┌──
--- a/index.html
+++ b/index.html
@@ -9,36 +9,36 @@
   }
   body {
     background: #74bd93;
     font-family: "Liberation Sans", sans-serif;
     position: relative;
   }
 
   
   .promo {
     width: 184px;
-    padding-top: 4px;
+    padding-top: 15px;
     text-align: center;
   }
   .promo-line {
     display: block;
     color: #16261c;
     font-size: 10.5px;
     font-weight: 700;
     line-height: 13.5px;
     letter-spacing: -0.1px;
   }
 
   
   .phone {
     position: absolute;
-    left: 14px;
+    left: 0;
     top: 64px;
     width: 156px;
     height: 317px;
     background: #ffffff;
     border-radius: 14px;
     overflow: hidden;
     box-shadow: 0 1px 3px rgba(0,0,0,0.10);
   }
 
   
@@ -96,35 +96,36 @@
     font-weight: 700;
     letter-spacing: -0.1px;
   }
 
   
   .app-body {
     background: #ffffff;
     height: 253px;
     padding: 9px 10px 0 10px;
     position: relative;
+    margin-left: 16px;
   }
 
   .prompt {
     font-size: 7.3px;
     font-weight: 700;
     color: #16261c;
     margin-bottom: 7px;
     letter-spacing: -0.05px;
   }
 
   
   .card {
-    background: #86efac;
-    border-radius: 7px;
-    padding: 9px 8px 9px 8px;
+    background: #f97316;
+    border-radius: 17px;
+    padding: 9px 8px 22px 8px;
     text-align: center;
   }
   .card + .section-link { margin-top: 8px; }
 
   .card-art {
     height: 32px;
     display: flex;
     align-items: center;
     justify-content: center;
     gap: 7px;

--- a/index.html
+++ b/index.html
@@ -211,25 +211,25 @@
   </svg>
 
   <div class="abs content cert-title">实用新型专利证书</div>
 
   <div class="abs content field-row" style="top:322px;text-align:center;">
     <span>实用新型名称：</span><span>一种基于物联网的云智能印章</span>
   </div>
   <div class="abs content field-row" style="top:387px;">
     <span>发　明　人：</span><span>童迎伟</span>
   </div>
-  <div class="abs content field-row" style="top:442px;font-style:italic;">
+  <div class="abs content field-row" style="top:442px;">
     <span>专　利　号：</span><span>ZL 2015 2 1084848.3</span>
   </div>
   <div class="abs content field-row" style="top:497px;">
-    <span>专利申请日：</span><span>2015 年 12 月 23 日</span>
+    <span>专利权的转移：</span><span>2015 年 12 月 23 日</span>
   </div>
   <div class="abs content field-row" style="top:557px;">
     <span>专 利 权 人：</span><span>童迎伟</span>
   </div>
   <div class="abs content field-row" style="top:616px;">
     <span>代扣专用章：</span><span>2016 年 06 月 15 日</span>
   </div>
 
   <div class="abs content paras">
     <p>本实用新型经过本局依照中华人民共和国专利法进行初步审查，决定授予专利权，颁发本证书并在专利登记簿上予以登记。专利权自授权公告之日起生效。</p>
└──
┌──
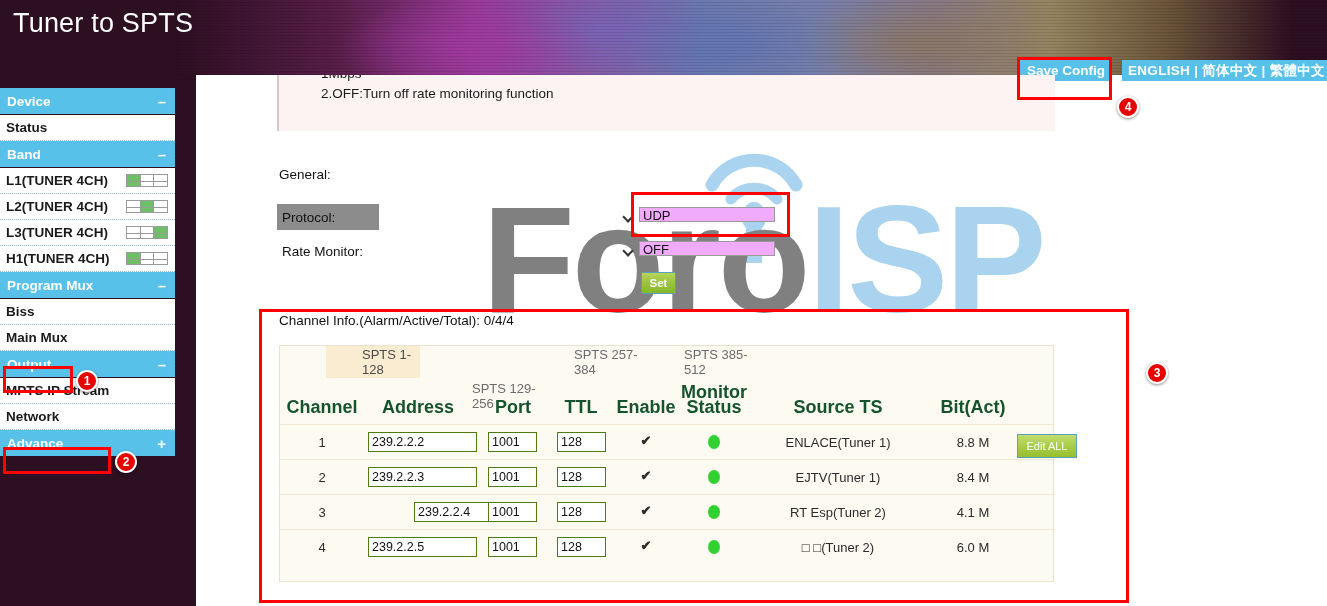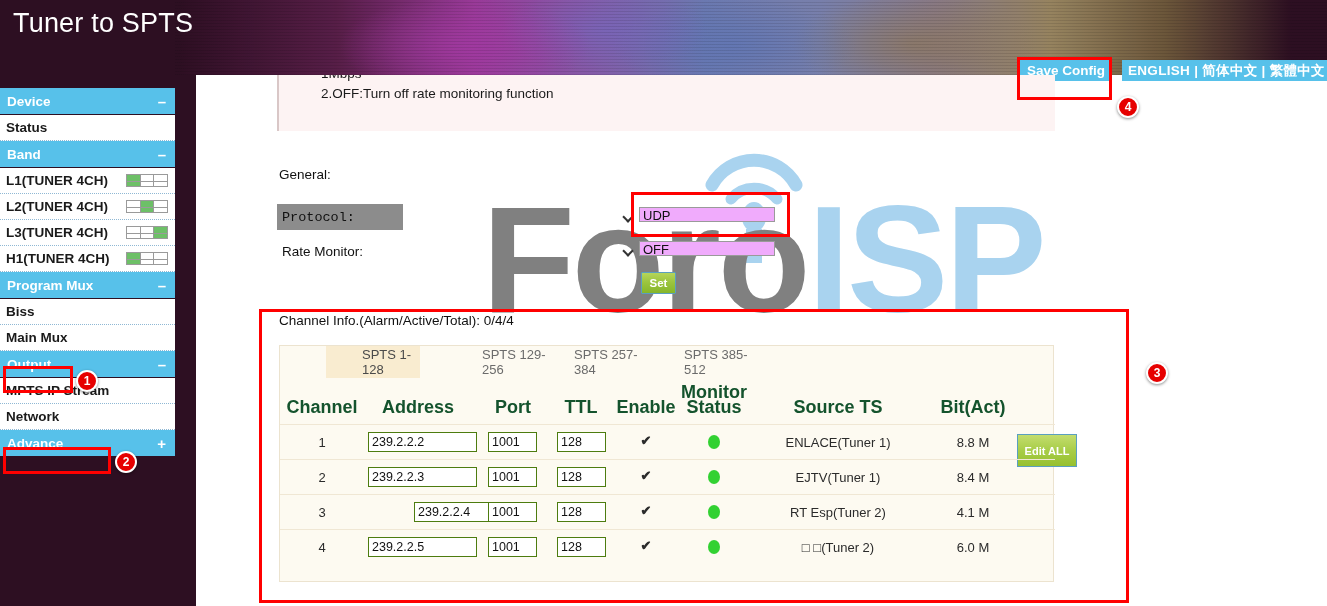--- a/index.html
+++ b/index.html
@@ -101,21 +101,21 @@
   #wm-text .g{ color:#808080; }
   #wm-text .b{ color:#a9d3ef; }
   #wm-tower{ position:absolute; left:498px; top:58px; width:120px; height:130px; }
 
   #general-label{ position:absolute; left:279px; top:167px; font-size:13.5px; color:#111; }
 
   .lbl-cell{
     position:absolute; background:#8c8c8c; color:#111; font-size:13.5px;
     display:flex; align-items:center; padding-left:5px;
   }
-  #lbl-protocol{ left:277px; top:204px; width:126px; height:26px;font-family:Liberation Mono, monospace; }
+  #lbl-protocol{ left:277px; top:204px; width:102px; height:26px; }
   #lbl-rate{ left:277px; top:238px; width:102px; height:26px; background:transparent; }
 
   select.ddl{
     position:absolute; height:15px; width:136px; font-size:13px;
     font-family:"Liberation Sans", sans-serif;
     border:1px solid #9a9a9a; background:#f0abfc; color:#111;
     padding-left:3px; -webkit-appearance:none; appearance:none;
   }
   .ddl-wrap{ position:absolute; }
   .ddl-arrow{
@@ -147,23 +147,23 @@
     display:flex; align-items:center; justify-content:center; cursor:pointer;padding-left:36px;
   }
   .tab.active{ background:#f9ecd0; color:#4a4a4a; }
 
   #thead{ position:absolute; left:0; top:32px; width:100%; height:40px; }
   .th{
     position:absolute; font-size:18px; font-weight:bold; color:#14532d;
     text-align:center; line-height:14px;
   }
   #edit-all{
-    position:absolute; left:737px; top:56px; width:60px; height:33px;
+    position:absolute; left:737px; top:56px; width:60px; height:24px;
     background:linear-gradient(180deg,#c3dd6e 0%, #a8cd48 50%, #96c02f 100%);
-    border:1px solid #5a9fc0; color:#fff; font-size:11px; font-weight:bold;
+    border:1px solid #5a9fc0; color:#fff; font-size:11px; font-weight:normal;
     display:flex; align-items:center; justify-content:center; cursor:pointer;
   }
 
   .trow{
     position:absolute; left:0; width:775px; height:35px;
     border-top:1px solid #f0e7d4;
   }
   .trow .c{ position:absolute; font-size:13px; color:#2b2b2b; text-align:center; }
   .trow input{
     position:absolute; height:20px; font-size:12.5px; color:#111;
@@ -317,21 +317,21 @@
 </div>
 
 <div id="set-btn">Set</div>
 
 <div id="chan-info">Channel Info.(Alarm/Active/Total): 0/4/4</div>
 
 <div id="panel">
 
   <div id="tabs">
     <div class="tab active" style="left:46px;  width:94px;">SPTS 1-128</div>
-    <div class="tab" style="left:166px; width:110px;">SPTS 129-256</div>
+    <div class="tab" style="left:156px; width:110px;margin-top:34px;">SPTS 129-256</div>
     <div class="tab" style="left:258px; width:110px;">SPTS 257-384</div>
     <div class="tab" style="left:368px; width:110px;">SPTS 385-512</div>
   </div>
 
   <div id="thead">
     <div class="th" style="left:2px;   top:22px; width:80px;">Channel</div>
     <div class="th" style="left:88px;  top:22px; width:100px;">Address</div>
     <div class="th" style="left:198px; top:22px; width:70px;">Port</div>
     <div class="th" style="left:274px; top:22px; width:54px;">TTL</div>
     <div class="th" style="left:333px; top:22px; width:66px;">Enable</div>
└──
┌──
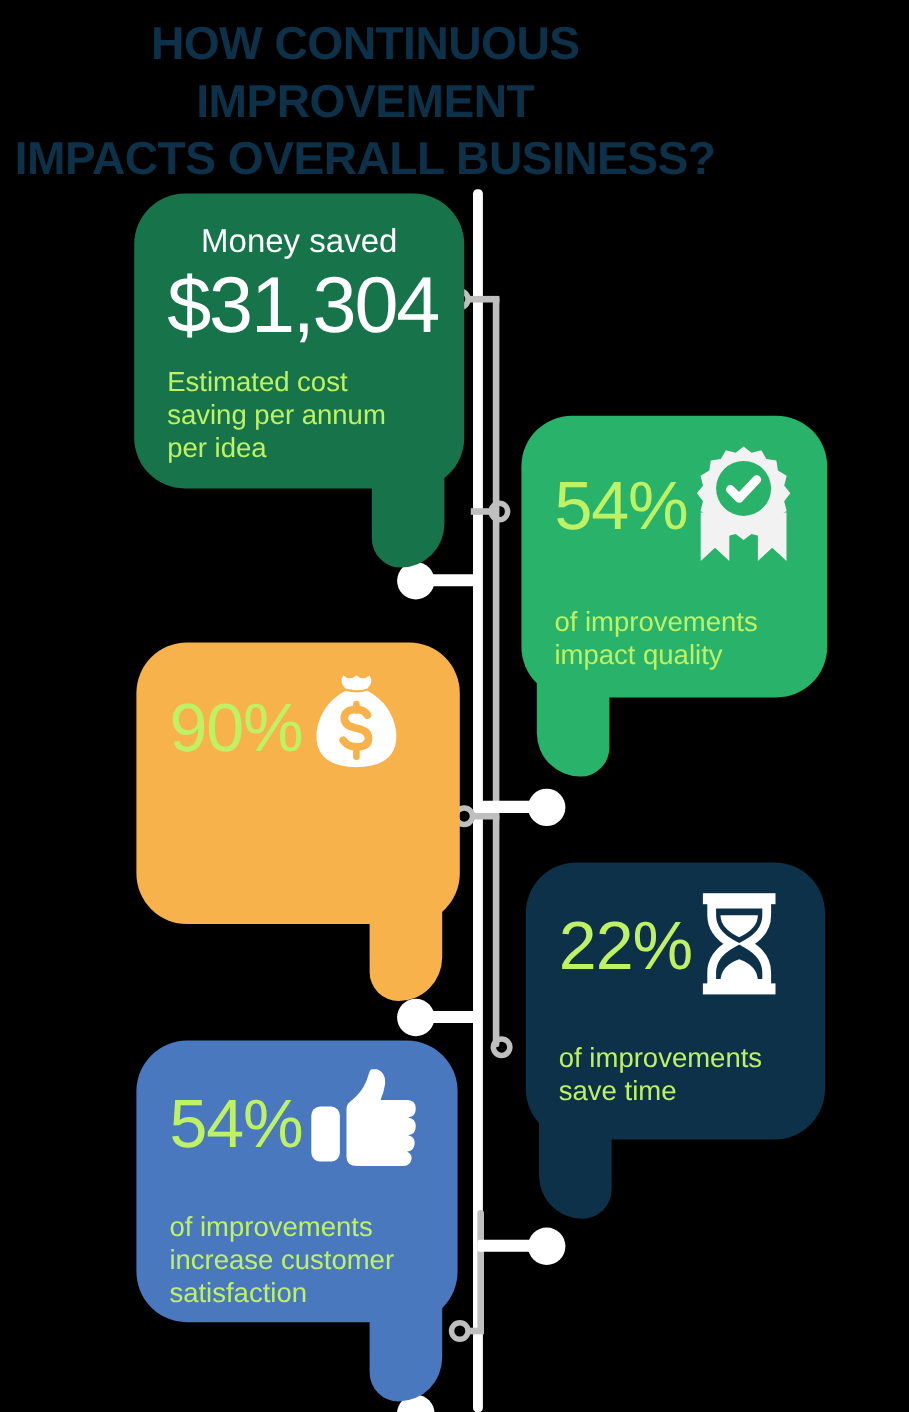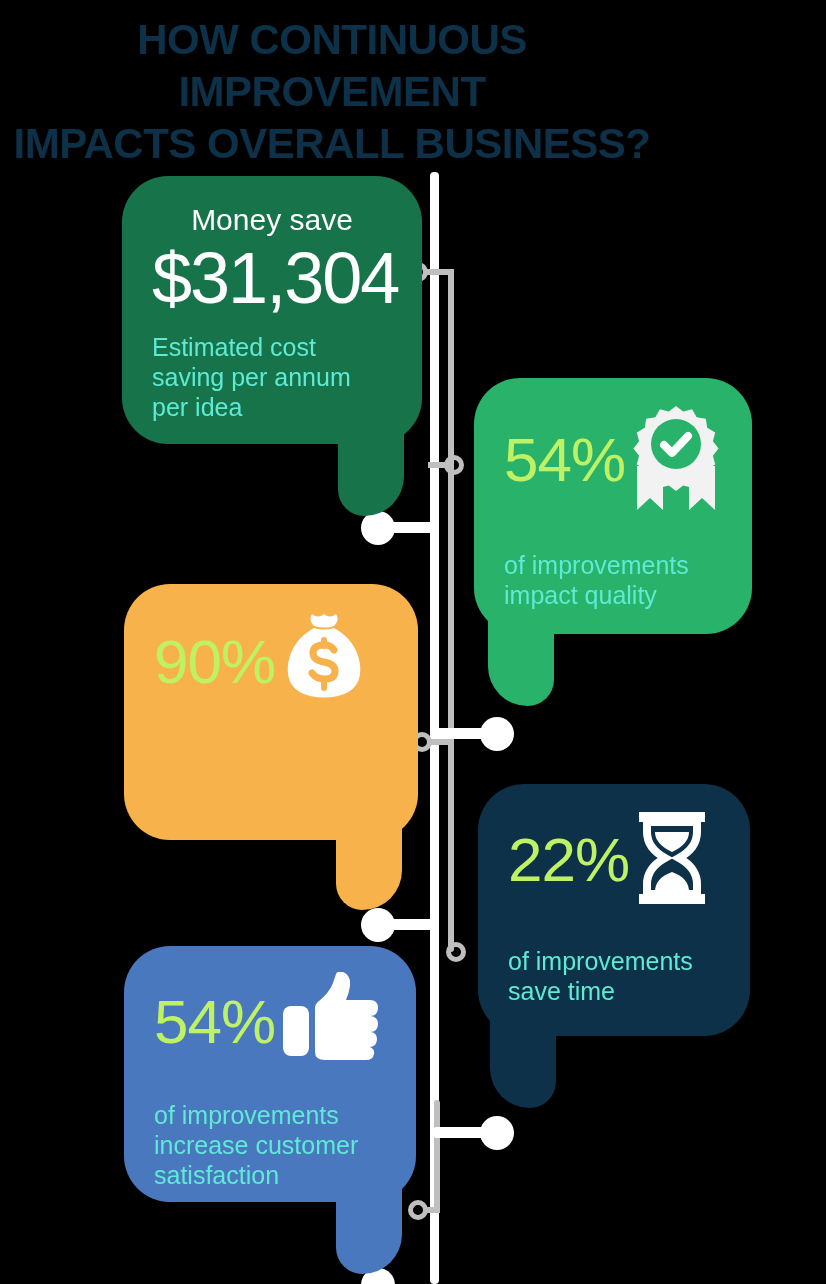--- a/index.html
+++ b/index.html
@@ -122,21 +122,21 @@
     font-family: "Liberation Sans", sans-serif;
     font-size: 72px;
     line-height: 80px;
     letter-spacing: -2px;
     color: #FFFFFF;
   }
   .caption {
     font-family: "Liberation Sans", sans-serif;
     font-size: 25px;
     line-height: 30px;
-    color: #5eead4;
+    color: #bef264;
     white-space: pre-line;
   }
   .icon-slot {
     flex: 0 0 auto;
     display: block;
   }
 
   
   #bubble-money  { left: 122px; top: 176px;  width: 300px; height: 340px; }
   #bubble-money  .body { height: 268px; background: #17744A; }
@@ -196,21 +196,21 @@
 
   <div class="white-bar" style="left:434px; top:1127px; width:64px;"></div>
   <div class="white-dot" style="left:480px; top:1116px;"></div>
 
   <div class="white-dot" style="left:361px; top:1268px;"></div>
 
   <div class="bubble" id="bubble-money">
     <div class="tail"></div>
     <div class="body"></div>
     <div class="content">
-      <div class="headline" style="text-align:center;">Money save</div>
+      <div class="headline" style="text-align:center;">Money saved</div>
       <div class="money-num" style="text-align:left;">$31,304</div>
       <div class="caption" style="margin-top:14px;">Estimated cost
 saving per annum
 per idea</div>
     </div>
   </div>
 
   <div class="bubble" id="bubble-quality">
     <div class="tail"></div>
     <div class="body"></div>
└──
Beginning with the line above that contains "<span>代扣专用章：</span><span>2016 年 06", copy each line exactly up to and including the line that contains "<p>本实用新型经过本局依照", and go no further.

:: Exercise result ::
     <span>代扣专用章：</span><span>2016 年 06 月 15 日</span>
   </div>
 
   <div class="abs content paras">
     <p>本实用新型经过本局依照中华人民共和国专利法进行初步审查，决定授予专利权，颁发本证书并在专利登记簿上予以登记。专利权自授权公告之日起生效。</p>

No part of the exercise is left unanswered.